_To do_
Copy out all lines in the data below containing the string "shipping".

_Dataset excerpts_
>>>

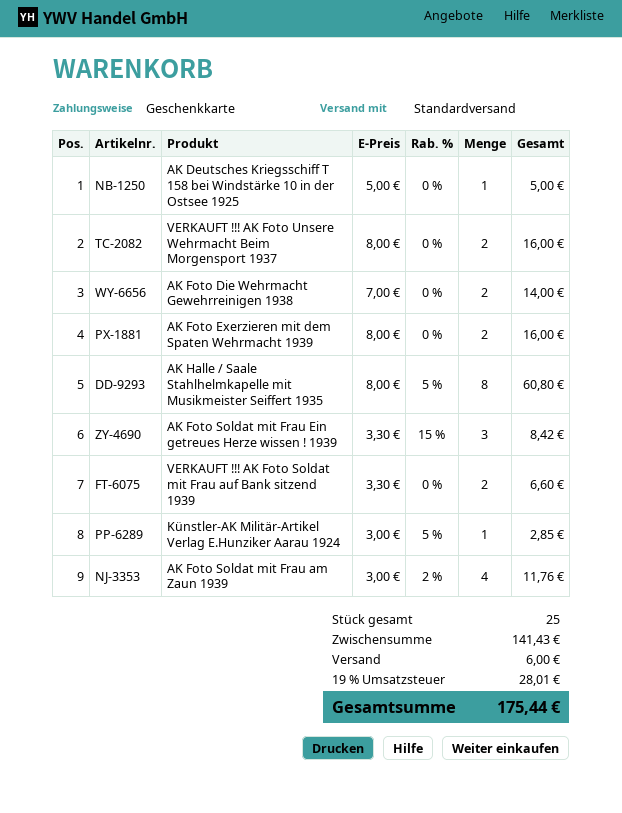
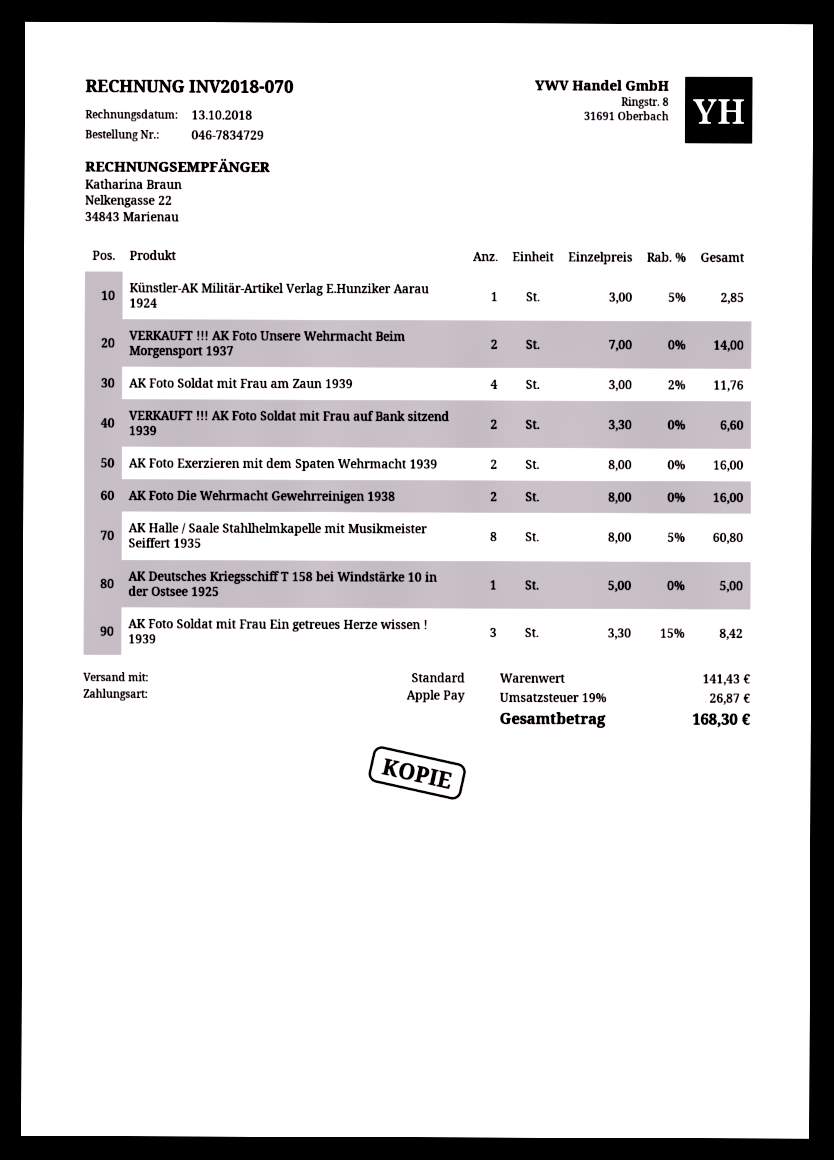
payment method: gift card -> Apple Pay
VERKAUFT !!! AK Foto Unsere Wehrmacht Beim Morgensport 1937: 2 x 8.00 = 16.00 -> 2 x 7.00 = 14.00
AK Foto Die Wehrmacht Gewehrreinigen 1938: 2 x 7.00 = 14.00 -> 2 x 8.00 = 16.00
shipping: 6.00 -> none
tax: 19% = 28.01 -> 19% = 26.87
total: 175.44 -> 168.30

<<<
>>>

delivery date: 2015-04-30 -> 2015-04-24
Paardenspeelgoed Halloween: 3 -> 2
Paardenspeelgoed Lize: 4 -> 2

<<<
>>>

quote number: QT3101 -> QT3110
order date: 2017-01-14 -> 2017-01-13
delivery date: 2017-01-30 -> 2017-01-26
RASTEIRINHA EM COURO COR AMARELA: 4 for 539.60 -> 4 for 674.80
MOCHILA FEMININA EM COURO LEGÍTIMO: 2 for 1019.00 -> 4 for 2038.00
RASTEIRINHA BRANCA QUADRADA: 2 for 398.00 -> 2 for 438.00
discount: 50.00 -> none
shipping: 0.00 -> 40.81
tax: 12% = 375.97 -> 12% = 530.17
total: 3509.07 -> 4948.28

<<<

_Answer box_
shipping: 6.00 -> none
shipping: 0.00 -> 40.81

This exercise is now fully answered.